### DATA
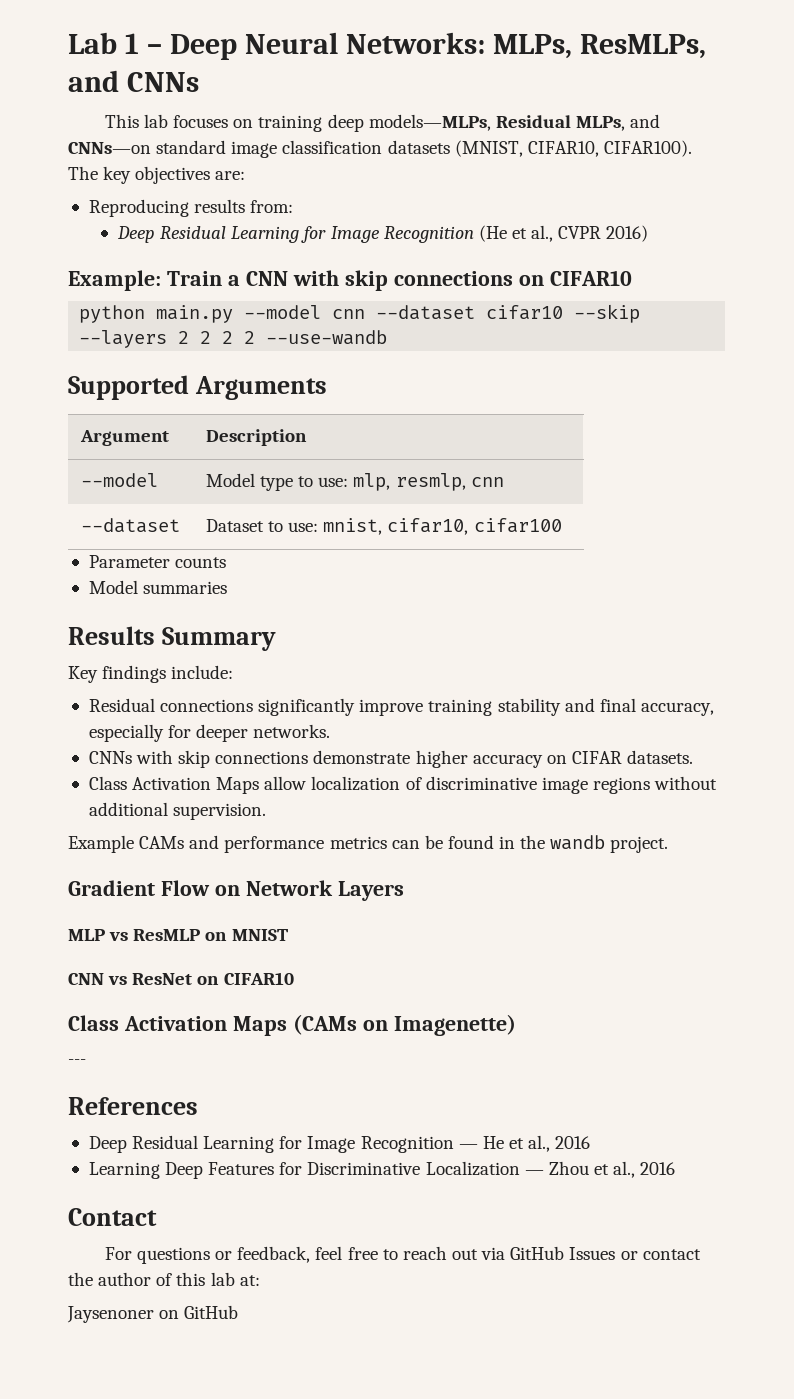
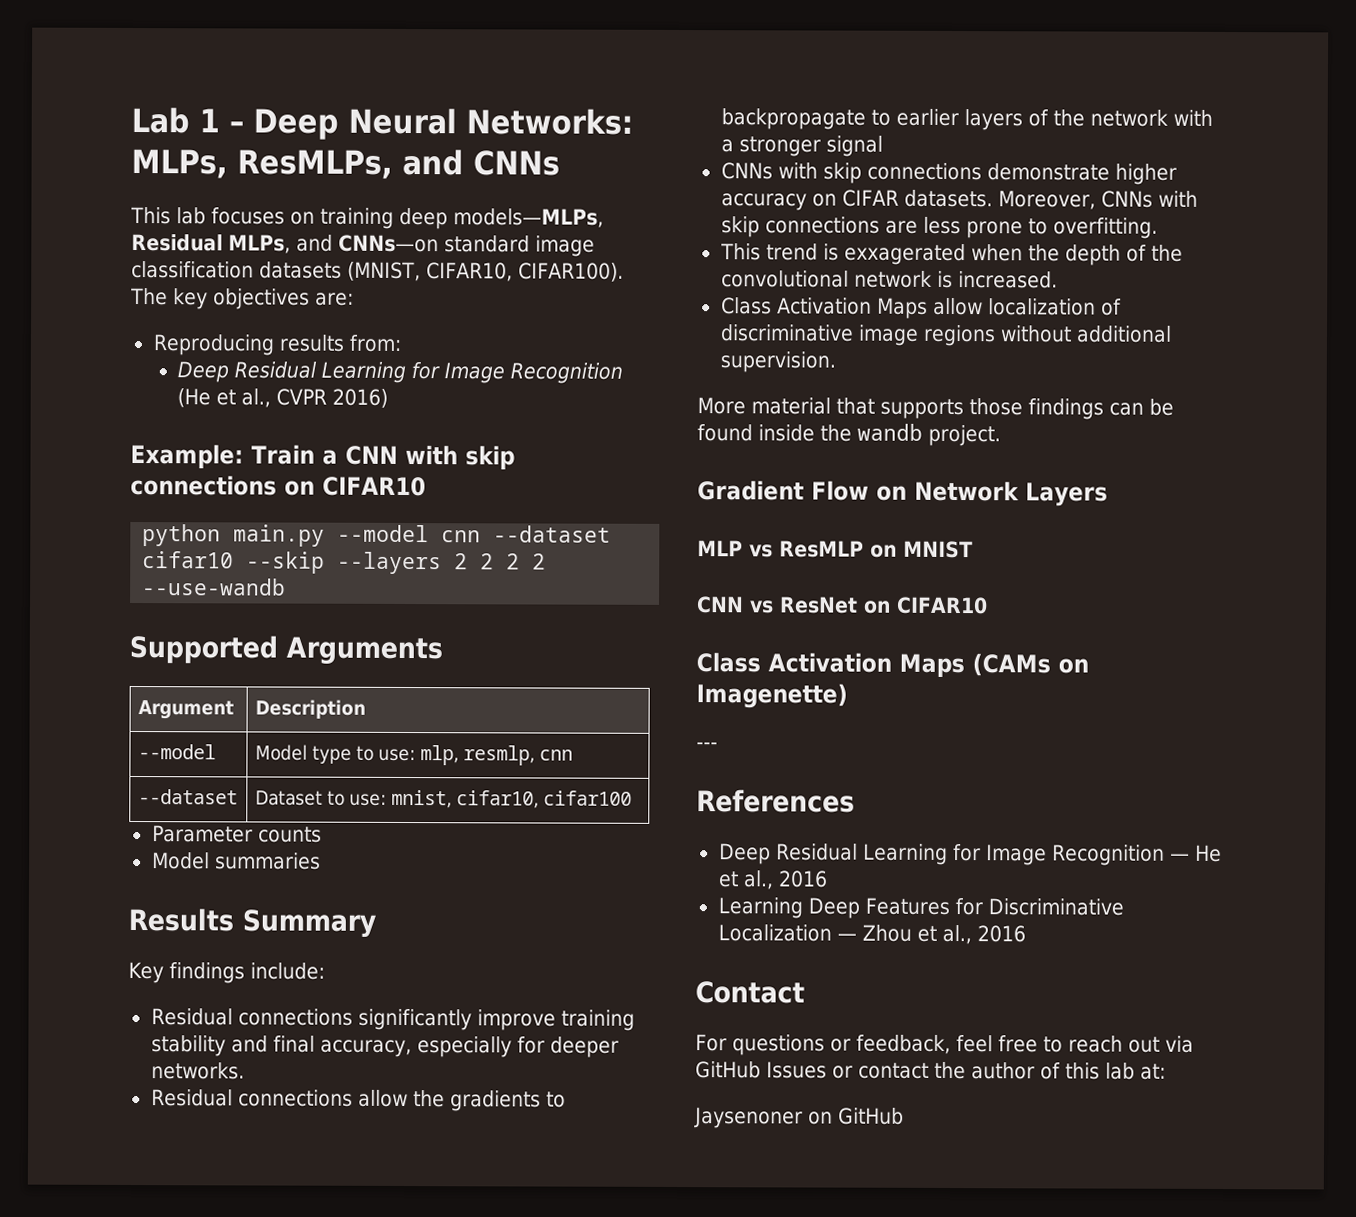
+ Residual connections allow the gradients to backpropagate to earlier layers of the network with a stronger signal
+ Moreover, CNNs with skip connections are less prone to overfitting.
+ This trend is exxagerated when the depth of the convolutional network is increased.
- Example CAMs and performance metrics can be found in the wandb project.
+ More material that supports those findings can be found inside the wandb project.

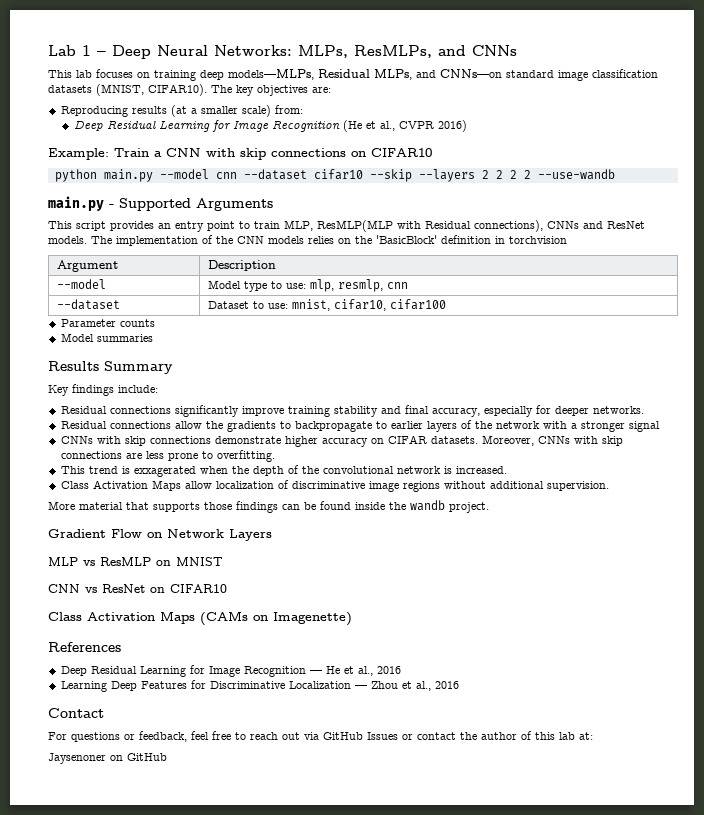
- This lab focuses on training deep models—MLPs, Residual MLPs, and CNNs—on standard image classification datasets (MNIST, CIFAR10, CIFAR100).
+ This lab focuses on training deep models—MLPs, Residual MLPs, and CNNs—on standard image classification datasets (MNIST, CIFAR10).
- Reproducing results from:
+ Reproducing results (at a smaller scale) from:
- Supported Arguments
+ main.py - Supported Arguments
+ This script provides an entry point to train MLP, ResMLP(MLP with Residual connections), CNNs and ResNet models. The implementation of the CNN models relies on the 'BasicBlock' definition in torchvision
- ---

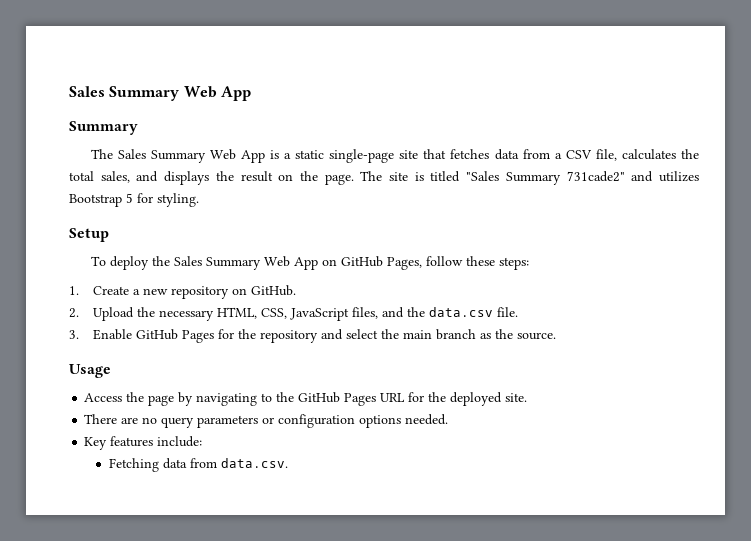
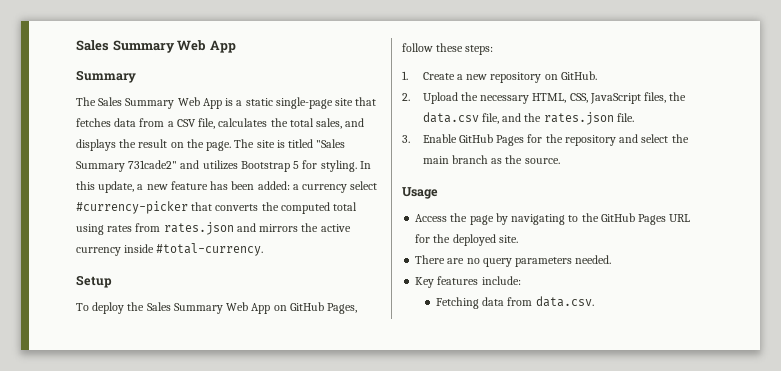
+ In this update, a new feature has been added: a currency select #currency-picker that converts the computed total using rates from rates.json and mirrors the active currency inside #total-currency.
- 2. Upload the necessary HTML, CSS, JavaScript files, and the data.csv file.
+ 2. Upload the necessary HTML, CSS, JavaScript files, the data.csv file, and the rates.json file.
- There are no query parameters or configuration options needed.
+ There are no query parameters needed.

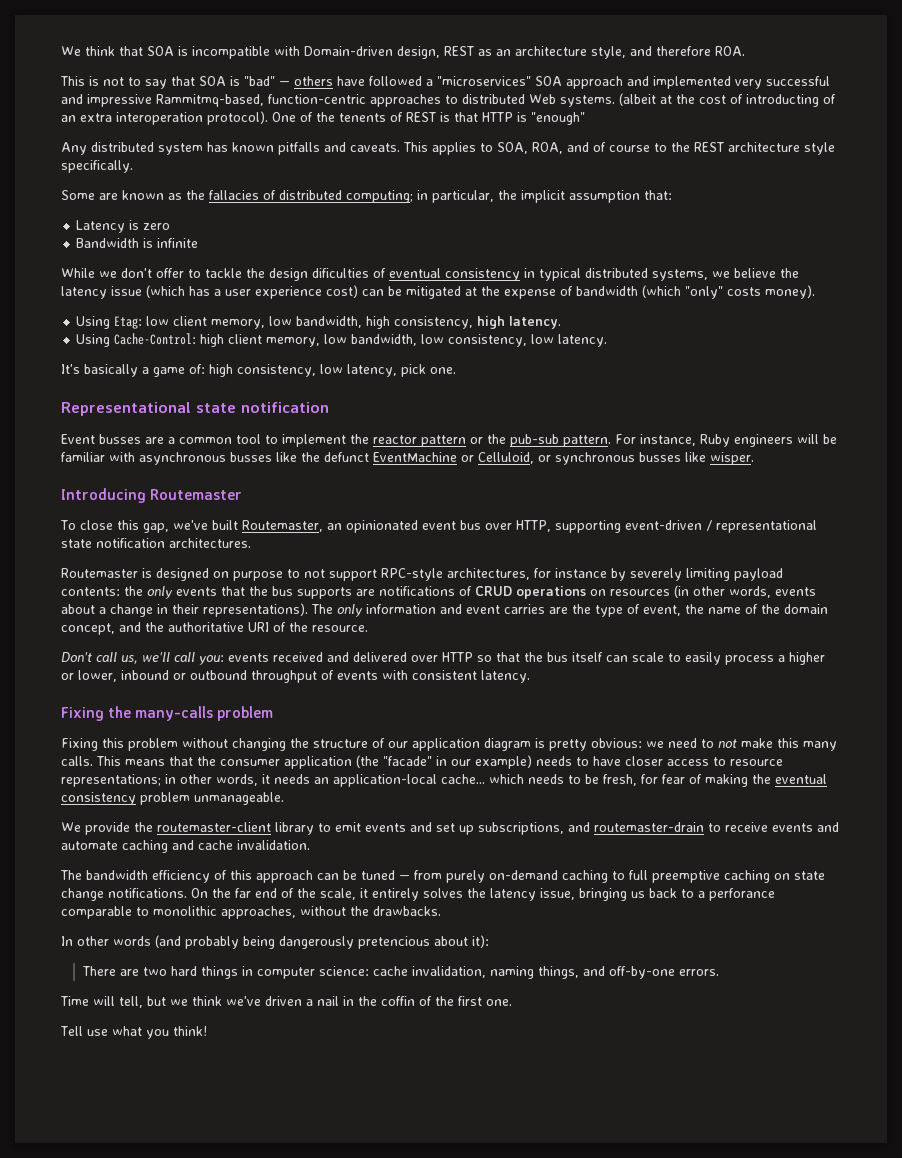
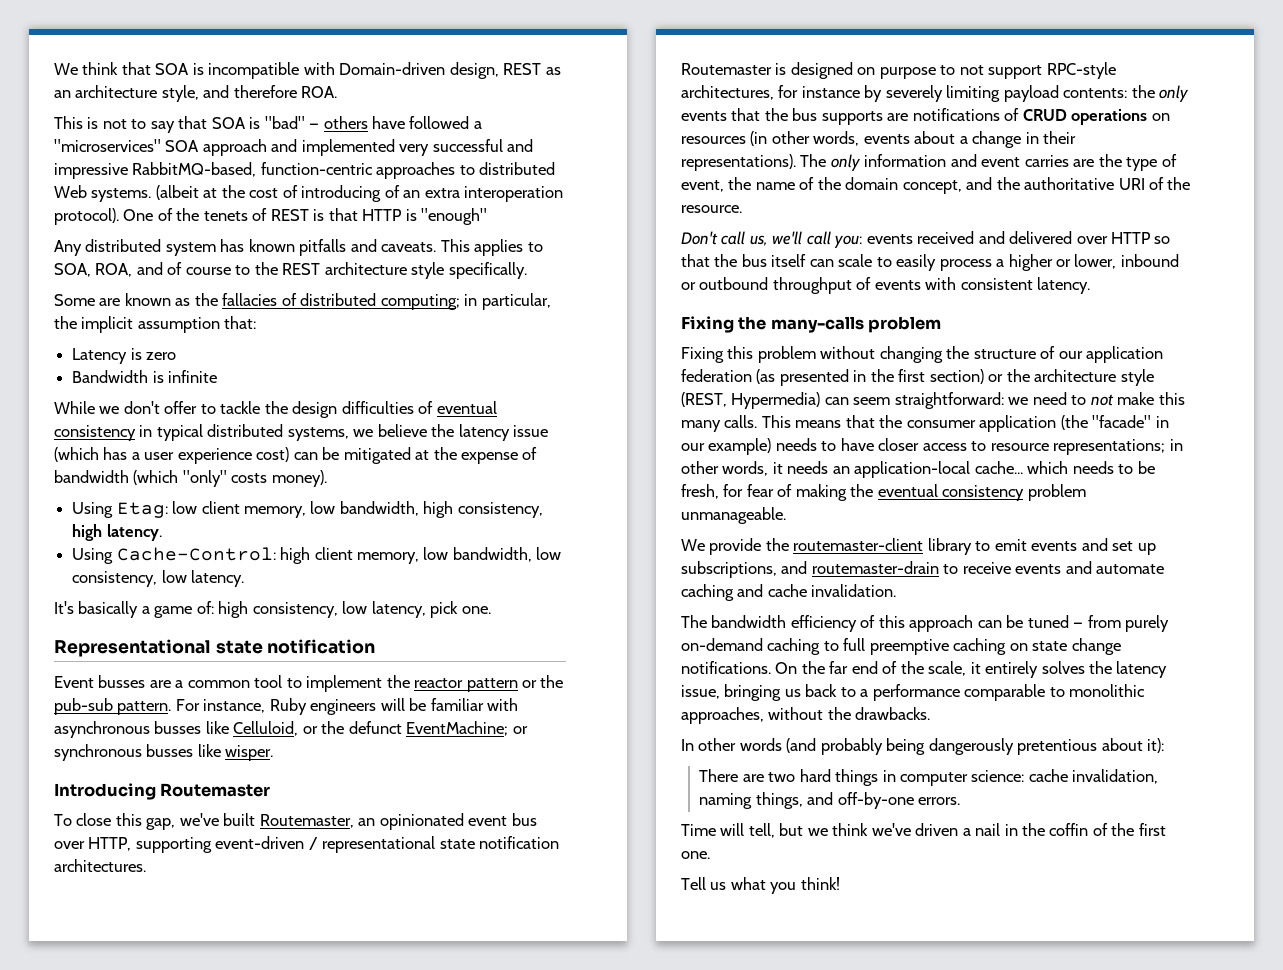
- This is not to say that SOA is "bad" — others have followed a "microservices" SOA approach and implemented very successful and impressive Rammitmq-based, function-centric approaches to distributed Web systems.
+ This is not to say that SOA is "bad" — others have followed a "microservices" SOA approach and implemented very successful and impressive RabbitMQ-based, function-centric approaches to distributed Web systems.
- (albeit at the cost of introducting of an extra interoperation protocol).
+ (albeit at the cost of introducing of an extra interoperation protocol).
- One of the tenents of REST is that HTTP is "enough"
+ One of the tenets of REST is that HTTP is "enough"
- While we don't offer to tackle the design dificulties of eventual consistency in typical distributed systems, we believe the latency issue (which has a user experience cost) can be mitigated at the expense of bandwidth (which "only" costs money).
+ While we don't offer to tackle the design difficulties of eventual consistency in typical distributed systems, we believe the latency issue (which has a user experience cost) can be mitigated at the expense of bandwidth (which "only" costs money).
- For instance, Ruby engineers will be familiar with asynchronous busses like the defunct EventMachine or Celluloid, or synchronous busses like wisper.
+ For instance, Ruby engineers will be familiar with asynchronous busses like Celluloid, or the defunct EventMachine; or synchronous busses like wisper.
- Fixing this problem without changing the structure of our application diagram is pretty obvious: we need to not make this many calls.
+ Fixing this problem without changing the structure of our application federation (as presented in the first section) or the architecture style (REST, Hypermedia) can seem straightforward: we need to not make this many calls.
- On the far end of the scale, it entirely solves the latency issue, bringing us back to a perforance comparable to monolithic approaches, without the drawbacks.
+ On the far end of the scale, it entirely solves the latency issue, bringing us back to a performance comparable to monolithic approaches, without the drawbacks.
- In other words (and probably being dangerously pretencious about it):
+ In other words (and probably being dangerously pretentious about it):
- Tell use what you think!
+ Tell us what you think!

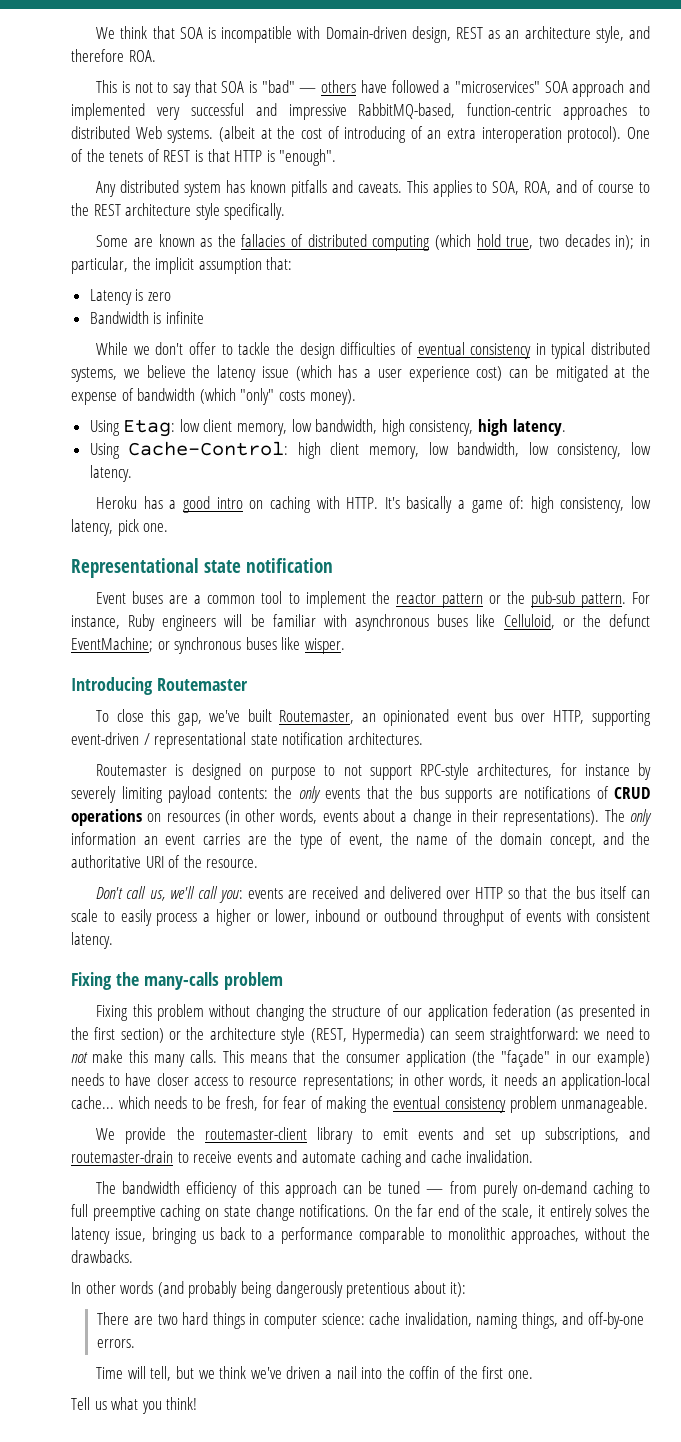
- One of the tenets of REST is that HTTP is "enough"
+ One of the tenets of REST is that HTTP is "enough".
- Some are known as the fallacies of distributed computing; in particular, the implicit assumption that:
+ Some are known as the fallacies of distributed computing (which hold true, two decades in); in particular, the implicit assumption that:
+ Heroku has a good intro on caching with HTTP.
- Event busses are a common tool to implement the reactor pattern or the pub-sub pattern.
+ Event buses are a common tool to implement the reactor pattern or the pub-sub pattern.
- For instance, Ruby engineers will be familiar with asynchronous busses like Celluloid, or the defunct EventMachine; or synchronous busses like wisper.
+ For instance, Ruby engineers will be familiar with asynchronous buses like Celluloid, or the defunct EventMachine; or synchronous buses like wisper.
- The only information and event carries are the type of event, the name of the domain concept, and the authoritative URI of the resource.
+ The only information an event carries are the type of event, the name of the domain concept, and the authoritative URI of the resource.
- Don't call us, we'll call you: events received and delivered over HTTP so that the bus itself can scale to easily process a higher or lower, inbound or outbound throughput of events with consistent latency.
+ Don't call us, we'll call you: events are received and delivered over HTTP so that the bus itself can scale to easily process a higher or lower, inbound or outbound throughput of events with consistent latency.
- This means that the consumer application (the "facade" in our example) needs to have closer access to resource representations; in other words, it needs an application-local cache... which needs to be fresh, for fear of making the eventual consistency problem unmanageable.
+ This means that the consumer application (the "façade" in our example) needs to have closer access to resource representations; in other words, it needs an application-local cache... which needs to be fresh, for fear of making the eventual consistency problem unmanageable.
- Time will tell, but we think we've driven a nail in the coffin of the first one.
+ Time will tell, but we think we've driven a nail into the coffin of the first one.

### EXERCISE INSTRUCTIONS
Set down exactly the lines of the data above, beginning with the line that has "- One of the tenents" and ending with the line that has "- While we don't", and no others.

### EXERCISE SOLUTION
- One of the tenents of REST is that HTTP is "enough"
+ One of the tenets of REST is that HTTP is "enough"
- While we don't offer to tackle the design dificulties of eventual consistency in typical distributed systems, we believe the latency issue (which has a user experience cost) can be mitigated at the expense of bandwidth (which "only" costs money).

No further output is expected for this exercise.